Ben advocated for embracing opinionated guardrails for dev and DevOps teams. Making the easiest path the safest path helps everyone and lets developers focus on what matters to customers: their new feature or application. It also stops the 'black market of copy and paste config,' where people borrow config from one running application for a new one, even if the security settings are outdated or misconfigured. He ended by telling us all to "Have opinions! People need them."
Compliance does not equal security
David Hawthorne, Director of Cloud Engineering at O3 Solutions, presented "Delivering Value through DevSecOps: A Post-Incident Review. " He began by telling us that "security is a kitchen table issue." It affects us as people. He said we have been building "Hello World" and trying to secure it only after it is in production. Instead, we need to build a "Hello Secure World" from the start.

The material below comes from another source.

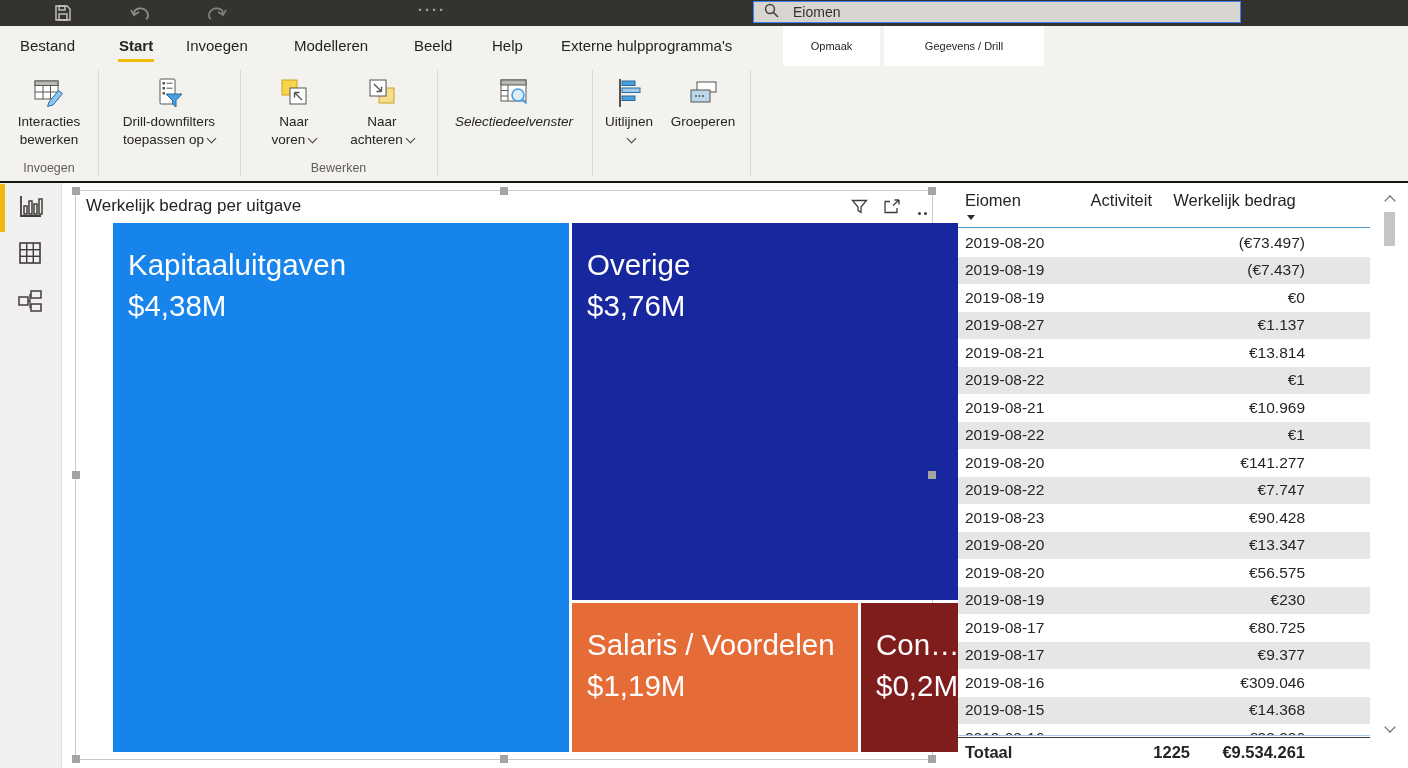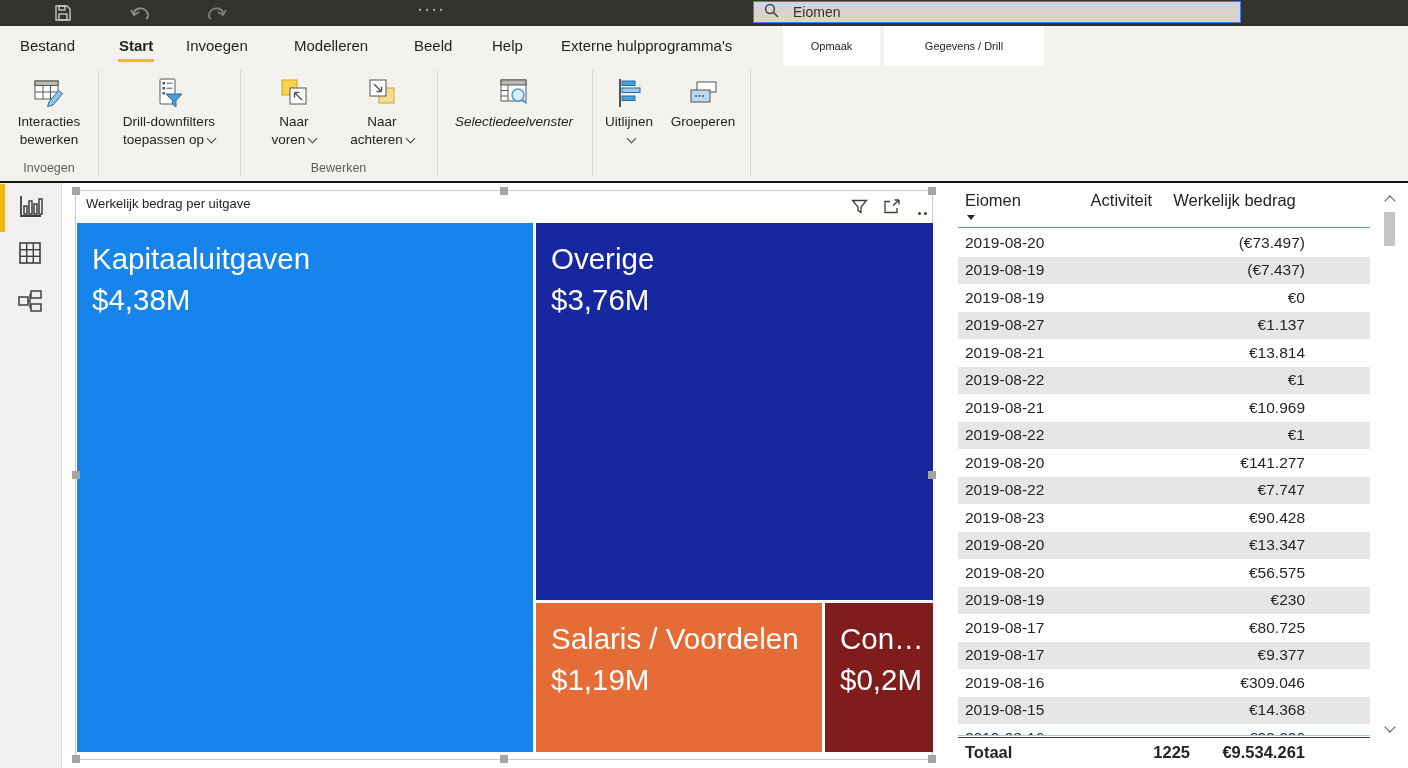"Werkelijk bedrag per uitgave" #v1-title { font-size: 13px -> 17px }
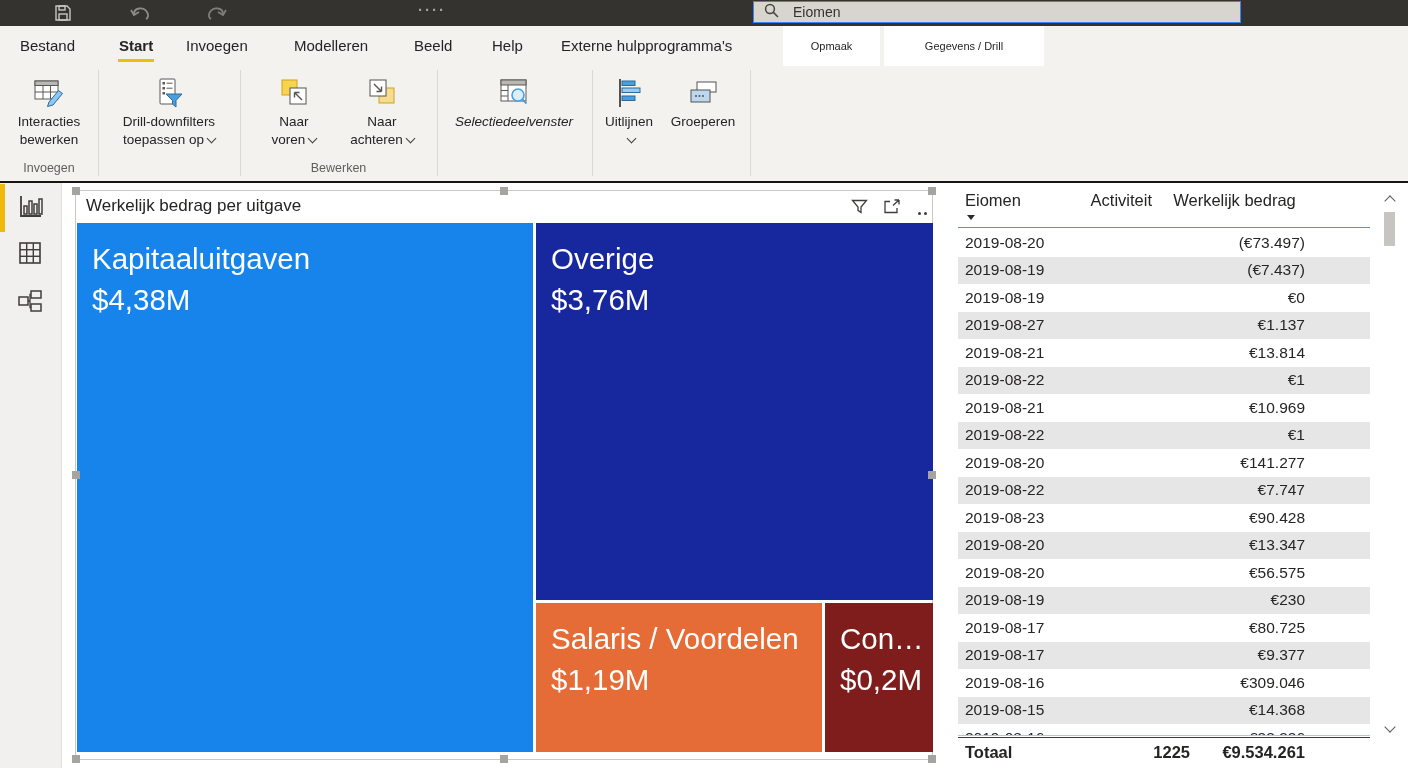"Kapitaaluitgaven" .tm-block { margin-left: none -> 36px; padding: 16px 15px -> 22px 15px }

While security compliance frameworks like Service Organization Control Type 2 (SOC2) were intended to help us ensure baseline security was implemented in a provable, repeatable way, they have been interpreted as a set of checkboxes that prove an organization is secure. We all want an 'easy button,' especially in a vast and rapidly evolving field such as cybersecurity. The temptation is to focus only on the metrics outlined in the framework and call security solved.
David thinks we can get away from being seen as 'cops' and 'department of no' and start acting like lifeguards. Lifeguards teach you to swim and carry you back to shore when things go wrong. Compliance is much easier to achieve when you explain that the "auditors are going to ask for these data points" versus simply telling someone, "they did it wrong." He also stressed that internal communication was key to this approach. Any tools you are trying to adopt need wider buy-in before you buy the tooling, which is easier to get if you understand what other teams need.
Security and community in the summertime
One of the best parts of any DevOpsDays event is the community networking and conversations after the official schedule ends. These are where some of the more philosophical and technical discussions take place. For example, your author had many discussions about how to approach Infrastructure as Code security, which was also the topic I spoke about at the event.
DevOps practitioners are, at the same time, both very serious folks keeping our applications safely deployed and a fun-loving bunch. The event itself took place right next door to Birmingham Barons stadium. The team had both the legend Willie Mays and professional basketball player Michael Jordon on the roster in different eras. For the few who could make it out, we had a fantastic time reflecting on all we learned while celebrating Birmingham and DevOps together.